Authorities knowledge revealed that rice costs had greater than doubled in Could, skyrocketing by 101.7% and marking the most important enhance in over half a century.
Scarcity easing, however inconsistently
Nevertheless, it appears that there’s some mild on the finish of the tunnel for Japan’s rice scarcity. In addition to the discharge of presidency rice reserves, retailers have been providing rice imported from abroad, such because the U.S. and South Korea.
Grocery store Aeon began promoting California-sourced rice on June 6, saying that the choice was made amid low home rice provides in Japan.
In April, Japan imported rice from South Korea for the primary time since 1999, Bloomberg stated. South Korean meals export firm The O International was additionally reported to have signed an settlement in Could to export 200 tons of South Korean rice to assist ease Japan’s provide scarcity.
The contract represents the most important quantity of rice ever exported by a personal South Korean firm for normal client gross sales in Japan, the Korea Occasions reported.
In response to queries from CNBC, Japan’s Nationwide Grocery store Affiliation stated that the scarcity in Japan seems to be easing “due to the discharge of presidency rice stockpiles.”
However provide restoration has been uneven, with rice scarcity persisting in some locations.

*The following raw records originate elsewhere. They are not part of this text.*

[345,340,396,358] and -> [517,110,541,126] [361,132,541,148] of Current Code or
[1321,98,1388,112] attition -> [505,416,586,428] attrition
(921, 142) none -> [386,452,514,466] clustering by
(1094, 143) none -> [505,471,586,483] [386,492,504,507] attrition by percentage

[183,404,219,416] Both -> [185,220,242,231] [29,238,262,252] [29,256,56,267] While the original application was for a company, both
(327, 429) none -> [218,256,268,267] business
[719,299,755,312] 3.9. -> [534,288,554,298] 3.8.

Roy Larke, professor of Japan enterprise at Tokyo-based intelligence agency JapanConsulting.com, instructed CNBC that some supermarkets round Tokyo nonetheless have empty rice shows, however these are small shops.
He added that “some chains aren’t having an issue and that some regional shops do have rice.”

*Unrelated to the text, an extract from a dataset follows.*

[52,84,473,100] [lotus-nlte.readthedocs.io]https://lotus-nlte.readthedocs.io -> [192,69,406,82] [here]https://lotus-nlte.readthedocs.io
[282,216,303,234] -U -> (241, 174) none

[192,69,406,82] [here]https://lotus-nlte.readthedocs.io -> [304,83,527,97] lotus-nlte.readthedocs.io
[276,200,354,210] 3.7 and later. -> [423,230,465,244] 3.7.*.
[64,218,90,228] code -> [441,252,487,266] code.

Yoichi stated, “I bear in mind just lately, I’ve gone to [the] grocery store to purchase rice to restock, however I could not purchase them as a result of they only weren’t there, however their value tags have been nonetheless current.”
Costs stay excessive amid high quality issues
Regardless of rice making a comeback, costs nonetheless stay excessive. The Nationwide Grocery store Affiliation stated that there’s “no inventory of cheap rice.” Many shops appear to have unsold high-priced rice, it added.
Larke highlighted there could also be different causes for this, noting that “a month on from the federal government releasing stockpiles, costs of branded rice have solely simply begun to dip and, it at present appears, solely barely to this point.”
When Japan’s authorities launched its emergency stockpiles, it had bought rice on to retailers, aiming to get these shares to customers at 2,000 yen per sack.
“The truth that wholesale, branded rice costs took a month to start to say no and are nonetheless above the federal government’s goal [of 2,000 yen per 5kg bag] means that it might be greater than only a provide and demand challenge,” Larke stated.
Many customers are involved that the stockpiled rice is previous and never as tasty, he added.
Yoichi echoed the identical sentiment, saying that the federal government’s grain inventory is of poorer high quality in comparison with newly harvested shares of rice.
In Japan, newly harvested rice is marketed as “shinmai”, actually new rice, and is perceived to style higher. There’s even a authorized requirement that solely rice packaged by December 31 of that yr is allowed to be labelled as “shinmai.”
After the subsequent yr’s harvest, the present crop shall be often called “komai,” or previous rice. The federal government reserves come from older crops, and phrases like “ko-ko-komai” (actually, old-old-old rice) are getting used to explain the 2021 crop.
Statements from Japan’s central financial institution officers indicated that whereas they’re keeping track of rice costs, such sharp will increase are more likely to ease going ahead.
BOJ governor Kazuo Ueda stated in a press convention after the central financial institution’s June assembly that “once we take a look at latest knowledge, client inflation is transferring round 3%. However that is principally attributable to rising import prices and rice costs … we anticipate such pressures to dissipate,” in response to feedback translated by Reuters.